Difference listings
= = = =
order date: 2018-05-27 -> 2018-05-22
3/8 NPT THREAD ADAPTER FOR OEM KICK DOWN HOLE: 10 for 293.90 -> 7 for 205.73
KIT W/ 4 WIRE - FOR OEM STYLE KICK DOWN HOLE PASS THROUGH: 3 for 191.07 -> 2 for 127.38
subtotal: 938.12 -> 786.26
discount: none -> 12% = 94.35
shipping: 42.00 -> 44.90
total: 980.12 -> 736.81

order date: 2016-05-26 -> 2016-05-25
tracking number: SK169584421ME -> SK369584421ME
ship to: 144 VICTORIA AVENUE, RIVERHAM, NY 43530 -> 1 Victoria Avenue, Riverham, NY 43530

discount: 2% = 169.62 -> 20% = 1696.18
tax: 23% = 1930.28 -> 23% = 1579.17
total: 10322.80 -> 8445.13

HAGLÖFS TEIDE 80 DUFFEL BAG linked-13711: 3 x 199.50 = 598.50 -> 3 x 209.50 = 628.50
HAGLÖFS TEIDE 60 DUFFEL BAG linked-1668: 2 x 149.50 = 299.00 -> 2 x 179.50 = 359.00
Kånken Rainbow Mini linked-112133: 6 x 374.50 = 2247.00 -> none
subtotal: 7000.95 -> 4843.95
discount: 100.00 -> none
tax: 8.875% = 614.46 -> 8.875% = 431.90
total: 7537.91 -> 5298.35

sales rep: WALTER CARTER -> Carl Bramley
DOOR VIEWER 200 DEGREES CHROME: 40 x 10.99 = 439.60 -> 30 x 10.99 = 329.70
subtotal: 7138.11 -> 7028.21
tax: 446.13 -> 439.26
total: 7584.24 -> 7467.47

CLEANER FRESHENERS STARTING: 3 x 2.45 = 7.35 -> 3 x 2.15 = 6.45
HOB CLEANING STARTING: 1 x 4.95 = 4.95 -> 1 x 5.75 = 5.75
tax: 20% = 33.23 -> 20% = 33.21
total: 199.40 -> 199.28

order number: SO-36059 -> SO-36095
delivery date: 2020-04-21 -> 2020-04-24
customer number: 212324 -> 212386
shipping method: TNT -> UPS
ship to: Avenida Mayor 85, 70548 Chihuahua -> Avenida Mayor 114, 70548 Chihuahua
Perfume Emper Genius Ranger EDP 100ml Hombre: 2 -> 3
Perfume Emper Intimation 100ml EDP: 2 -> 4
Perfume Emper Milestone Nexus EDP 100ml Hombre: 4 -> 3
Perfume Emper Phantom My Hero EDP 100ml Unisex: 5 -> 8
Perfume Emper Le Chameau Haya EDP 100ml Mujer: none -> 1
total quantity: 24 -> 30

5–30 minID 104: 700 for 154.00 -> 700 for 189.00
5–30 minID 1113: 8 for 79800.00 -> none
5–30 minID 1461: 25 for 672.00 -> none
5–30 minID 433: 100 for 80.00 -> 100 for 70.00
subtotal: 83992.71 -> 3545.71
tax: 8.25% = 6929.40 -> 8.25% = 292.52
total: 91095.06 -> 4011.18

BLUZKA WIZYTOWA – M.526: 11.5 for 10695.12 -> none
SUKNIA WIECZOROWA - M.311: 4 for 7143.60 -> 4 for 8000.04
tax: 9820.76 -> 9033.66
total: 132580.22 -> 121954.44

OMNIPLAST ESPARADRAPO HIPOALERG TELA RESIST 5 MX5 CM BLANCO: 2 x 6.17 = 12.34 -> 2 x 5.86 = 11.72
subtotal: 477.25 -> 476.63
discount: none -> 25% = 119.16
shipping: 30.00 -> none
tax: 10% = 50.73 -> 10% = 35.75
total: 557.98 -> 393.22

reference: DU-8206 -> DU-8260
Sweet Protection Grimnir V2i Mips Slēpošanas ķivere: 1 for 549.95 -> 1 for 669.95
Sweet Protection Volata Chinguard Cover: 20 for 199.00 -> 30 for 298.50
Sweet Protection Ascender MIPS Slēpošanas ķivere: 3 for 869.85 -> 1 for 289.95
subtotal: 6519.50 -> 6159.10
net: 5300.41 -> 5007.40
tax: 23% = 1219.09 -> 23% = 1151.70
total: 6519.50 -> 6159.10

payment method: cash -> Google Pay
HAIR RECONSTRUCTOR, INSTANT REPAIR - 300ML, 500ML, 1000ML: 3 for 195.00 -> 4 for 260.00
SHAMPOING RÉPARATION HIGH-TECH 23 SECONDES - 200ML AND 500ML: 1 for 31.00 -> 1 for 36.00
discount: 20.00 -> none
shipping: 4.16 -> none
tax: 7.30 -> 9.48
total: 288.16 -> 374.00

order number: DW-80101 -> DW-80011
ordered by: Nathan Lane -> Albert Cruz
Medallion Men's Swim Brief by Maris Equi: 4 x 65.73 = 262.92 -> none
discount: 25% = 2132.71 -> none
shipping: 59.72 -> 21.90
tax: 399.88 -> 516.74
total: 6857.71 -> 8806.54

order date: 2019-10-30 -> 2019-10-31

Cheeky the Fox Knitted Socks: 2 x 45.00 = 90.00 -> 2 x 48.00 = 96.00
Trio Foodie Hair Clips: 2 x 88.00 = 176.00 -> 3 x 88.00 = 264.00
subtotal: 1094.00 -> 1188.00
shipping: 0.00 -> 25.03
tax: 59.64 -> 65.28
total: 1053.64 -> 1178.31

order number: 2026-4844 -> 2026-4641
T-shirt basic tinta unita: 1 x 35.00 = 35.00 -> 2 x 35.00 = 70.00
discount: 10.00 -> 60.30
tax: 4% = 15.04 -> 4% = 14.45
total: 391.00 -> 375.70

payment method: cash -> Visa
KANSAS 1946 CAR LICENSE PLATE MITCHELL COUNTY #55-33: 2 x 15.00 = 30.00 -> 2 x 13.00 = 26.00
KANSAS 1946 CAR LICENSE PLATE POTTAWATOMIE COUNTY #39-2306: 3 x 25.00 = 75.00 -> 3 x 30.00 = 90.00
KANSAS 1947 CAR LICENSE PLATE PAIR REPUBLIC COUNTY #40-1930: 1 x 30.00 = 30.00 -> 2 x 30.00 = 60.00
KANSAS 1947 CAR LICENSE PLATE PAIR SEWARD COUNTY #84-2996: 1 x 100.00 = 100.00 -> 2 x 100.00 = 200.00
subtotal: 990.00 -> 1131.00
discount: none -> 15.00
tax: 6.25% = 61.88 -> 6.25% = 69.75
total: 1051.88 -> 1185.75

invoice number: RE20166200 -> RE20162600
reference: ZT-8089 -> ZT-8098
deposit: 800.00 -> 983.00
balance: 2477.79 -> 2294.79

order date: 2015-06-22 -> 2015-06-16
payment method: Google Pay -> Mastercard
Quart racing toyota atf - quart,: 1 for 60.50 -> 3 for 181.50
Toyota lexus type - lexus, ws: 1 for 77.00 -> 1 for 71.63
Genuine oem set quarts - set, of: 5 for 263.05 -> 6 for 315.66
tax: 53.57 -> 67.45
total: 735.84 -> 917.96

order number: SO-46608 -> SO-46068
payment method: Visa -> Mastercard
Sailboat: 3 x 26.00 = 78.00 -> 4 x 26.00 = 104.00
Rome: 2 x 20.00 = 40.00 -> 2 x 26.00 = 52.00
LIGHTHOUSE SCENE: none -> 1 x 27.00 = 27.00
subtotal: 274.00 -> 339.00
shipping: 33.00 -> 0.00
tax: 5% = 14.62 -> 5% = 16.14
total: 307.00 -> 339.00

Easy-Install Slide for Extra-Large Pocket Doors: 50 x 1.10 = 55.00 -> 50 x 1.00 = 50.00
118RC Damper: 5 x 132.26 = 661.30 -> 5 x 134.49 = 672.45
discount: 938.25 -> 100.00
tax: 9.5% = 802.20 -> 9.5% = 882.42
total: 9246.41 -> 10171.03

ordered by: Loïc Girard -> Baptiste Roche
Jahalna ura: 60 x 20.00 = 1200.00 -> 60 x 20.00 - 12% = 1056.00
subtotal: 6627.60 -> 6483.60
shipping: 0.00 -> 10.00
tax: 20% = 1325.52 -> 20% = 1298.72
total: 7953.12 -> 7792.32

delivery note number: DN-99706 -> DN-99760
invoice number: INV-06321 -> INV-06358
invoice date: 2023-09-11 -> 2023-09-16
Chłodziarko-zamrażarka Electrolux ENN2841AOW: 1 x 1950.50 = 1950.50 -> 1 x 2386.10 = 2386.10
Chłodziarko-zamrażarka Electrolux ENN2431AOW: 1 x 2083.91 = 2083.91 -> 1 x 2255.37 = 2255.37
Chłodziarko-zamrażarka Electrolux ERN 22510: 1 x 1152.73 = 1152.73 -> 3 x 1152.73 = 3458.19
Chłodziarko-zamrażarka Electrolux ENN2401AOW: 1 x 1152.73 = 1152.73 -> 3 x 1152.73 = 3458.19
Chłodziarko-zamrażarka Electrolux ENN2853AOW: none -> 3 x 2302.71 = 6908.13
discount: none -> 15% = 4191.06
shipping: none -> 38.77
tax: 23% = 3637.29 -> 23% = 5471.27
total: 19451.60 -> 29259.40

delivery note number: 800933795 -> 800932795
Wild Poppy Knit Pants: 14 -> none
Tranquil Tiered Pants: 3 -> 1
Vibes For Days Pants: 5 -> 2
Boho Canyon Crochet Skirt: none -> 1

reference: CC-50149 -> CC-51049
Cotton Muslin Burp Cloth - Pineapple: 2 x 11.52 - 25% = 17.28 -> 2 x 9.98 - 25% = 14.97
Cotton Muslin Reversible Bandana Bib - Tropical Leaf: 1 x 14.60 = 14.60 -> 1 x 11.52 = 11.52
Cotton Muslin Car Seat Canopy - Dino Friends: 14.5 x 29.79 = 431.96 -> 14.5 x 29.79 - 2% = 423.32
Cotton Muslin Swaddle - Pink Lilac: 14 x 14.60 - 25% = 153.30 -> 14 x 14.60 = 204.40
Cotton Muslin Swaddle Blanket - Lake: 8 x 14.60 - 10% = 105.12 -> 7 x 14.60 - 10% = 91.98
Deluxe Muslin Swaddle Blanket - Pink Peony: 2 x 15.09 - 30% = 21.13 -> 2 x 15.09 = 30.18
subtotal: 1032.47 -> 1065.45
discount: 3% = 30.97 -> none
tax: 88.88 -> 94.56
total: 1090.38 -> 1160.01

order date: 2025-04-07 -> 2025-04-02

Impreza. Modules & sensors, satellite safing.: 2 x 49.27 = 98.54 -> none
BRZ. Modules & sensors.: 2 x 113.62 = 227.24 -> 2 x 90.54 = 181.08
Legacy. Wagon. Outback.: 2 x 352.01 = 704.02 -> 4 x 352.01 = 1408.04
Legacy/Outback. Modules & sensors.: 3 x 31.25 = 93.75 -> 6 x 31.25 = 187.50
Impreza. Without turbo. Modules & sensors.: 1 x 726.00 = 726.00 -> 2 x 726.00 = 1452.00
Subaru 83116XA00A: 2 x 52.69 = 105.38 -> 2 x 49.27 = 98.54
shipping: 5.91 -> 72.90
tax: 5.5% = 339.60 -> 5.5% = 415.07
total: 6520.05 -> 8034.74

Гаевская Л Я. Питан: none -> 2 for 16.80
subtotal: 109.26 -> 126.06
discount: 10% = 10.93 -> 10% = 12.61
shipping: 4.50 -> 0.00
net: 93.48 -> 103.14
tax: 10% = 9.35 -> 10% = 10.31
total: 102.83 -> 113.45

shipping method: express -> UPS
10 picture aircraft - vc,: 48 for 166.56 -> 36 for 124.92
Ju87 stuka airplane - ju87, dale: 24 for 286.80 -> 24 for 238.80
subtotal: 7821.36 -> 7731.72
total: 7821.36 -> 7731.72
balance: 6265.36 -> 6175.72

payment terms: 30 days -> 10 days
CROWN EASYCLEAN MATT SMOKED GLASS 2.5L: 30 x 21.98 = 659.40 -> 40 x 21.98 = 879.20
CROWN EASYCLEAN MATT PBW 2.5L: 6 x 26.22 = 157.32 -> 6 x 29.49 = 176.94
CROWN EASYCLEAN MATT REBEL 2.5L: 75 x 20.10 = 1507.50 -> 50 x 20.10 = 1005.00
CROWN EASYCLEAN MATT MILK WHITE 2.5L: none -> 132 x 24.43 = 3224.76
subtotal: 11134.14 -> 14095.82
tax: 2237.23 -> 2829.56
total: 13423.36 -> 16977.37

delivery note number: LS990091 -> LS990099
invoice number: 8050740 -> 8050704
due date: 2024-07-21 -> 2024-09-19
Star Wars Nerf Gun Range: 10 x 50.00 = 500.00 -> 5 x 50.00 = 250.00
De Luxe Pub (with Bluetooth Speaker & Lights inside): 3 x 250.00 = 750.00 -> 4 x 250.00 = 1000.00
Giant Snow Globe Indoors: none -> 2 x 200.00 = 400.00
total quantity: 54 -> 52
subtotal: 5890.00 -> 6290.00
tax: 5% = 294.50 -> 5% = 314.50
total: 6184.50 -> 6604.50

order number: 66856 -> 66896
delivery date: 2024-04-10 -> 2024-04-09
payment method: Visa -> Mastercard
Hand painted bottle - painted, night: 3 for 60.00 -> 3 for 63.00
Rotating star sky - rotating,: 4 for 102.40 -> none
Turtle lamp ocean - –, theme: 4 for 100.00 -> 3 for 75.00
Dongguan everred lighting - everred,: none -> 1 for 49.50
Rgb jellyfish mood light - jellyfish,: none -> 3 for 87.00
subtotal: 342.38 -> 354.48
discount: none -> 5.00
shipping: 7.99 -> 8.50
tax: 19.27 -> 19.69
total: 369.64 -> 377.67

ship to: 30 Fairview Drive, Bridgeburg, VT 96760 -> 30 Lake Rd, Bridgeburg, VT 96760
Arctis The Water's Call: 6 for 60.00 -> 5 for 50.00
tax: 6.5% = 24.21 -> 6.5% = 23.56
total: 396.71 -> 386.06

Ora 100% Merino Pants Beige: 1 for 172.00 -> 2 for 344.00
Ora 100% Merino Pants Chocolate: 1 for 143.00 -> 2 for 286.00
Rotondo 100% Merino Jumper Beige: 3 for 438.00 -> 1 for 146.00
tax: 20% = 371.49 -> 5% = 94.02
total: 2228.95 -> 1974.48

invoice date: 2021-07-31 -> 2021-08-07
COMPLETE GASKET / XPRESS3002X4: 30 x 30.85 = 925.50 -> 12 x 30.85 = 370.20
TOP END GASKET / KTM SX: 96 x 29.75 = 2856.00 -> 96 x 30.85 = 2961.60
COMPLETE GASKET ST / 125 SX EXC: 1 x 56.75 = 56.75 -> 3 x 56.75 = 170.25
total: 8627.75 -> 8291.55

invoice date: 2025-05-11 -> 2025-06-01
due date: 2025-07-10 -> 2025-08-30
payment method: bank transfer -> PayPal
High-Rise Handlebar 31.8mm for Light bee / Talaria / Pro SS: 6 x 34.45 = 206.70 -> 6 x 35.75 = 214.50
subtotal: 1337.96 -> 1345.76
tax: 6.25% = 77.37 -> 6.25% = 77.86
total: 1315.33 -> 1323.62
= = = =
PROBLEM STATEMENT. In the records above, the line with "T-shirt basic tinta" marks the start and the line with "118RC Damper: 5" marks the end; copy that stretch exactly, both lines included, and nothing else.

ANSWER BELOW.
T-shirt basic tinta unita: 1 x 35.00 = 35.00 -> 2 x 35.00 = 70.00
discount: 10.00 -> 60.30
tax: 4% = 15.04 -> 4% = 14.45
total: 391.00 -> 375.70

payment method: cash -> Visa
KANSAS 1946 CAR LICENSE PLATE MITCHELL COUNTY #55-33: 2 x 15.00 = 30.00 -> 2 x 13.00 = 26.00
KANSAS 1946 CAR LICENSE PLATE POTTAWATOMIE COUNTY #39-2306: 3 x 25.00 = 75.00 -> 3 x 30.00 = 90.00
KANSAS 1947 CAR LICENSE PLATE PAIR REPUBLIC COUNTY #40-1930: 1 x 30.00 = 30.00 -> 2 x 30.00 = 60.00
KANSAS 1947 CAR LICENSE PLATE PAIR SEWARD COUNTY #84-2996: 1 x 100.00 = 100.00 -> 2 x 100.00 = 200.00
subtotal: 990.00 -> 1131.00
discount: none -> 15.00
tax: 6.25% = 61.88 -> 6.25% = 69.75
total: 1051.88 -> 1185.75

invoice number: RE20166200 -> RE20162600
reference: ZT-8089 -> ZT-8098
deposit: 800.00 -> 983.00
balance: 2477.79 -> 2294.79

order date: 2015-06-22 -> 2015-06-16
payment method: Google Pay -> Mastercard
Quart racing toyota atf - quart,: 1 for 60.50 -> 3 for 181.50
Toyota lexus type - lexus, ws: 1 for 77.00 -> 1 for 71.63
Genuine oem set quarts - set, of: 5 for 263.05 -> 6 for 315.66
tax: 53.57 -> 67.45
total: 735.84 -> 917.96

order number: SO-46608 -> SO-46068
payment method: Visa -> Mastercard
Sailboat: 3 x 26.00 = 78.00 -> 4 x 26.00 = 104.00
Rome: 2 x 20.00 = 40.00 -> 2 x 26.00 = 52.00
LIGHTHOUSE SCENE: none -> 1 x 27.00 = 27.00
subtotal: 274.00 -> 339.00
shipping: 33.00 -> 0.00
tax: 5% = 14.62 -> 5% = 16.14
total: 307.00 -> 339.00

Easy-Install Slide for Extra-Large Pocket Doors: 50 x 1.10 = 55.00 -> 50 x 1.00 = 50.00
118RC Damper: 5 x 132.26 = 661.30 -> 5 x 134.49 = 672.45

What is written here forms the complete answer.